Huddersfield Laund Hill RUFC
- Full name: Huddersfield Laund Hill Rugby Union Football Club
- Union: Yorkshire RFU
- Founded: 1927; 99 years ago
- Location: Huddersfield, West Yorkshire, England
- Region: North East
- Ground: Laund Hill (Capacity: 2,000 (240 seats))
- Chairman: David Dyke
- President: David Mosley
- Captain: Stuart Dyke
- Top scorer: Stuart Morton
- League: Counties 2 Yorkshire

Official website
- www.hlhrufc.co.uk

= Huddersfield YM RUFC =

Huddersfield Laund Hill Rugby Union Football Club is an English rugby union team based in Huddersfield, West Yorkshire. It runs four senior men's sides, a full set of junior teams and a women's team.

== History ==
The Rugby Club was formed in 1927 by six YMCA members, who had up until then been playing their rugby for Huddersfield RUFC. The ground and clubhouse are still on the original site, although there have been a number of changes since 1927.

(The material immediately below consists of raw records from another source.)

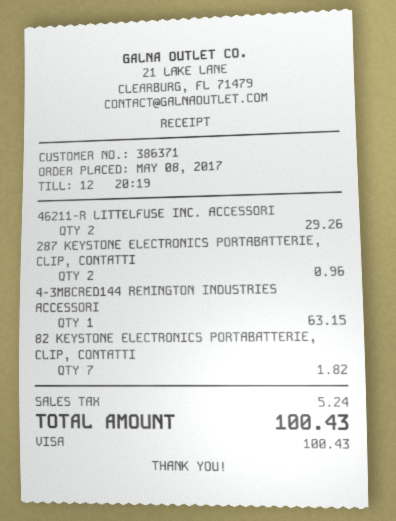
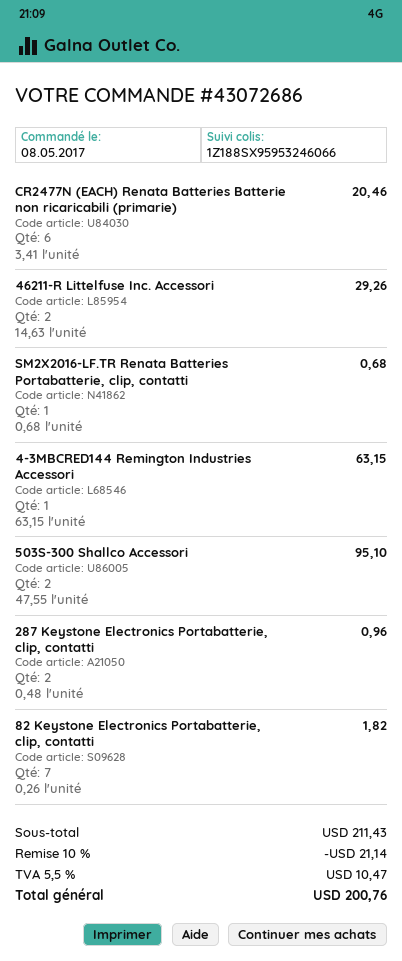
CR2477N (EACH) Renata Batteries Batterie non ricaricabili (primarie): none -> 6 for 20.46
SM2X2016-LF.TR Renata Batteries Portabatterie, clip, contatti: none -> 1 for 0.68
503S-300 Shallco Accessori: none -> 2 for 95.10
discount: none -> 10% = 21.14
tax: 5.24 -> 10.47
total: 100.43 -> 200.76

A concrete Club House was built and opened in 1975 with this being replaced by the present building, “The Lawrence Batley Centre” which was built and opened in 1995. Prior to these and during redevelopment projects, players were accommodated in a number local of hostelries including the White Swan & Packhorse Mews, Spotted Cow, Dusty Miller and Wappy Spring. The main pitch was opened in 1989 with the “Lawrence Batley Stand” following in 1996. The stand was renamed in 2016 to “The Thomas Crapper Stand” following sponsorship by the company.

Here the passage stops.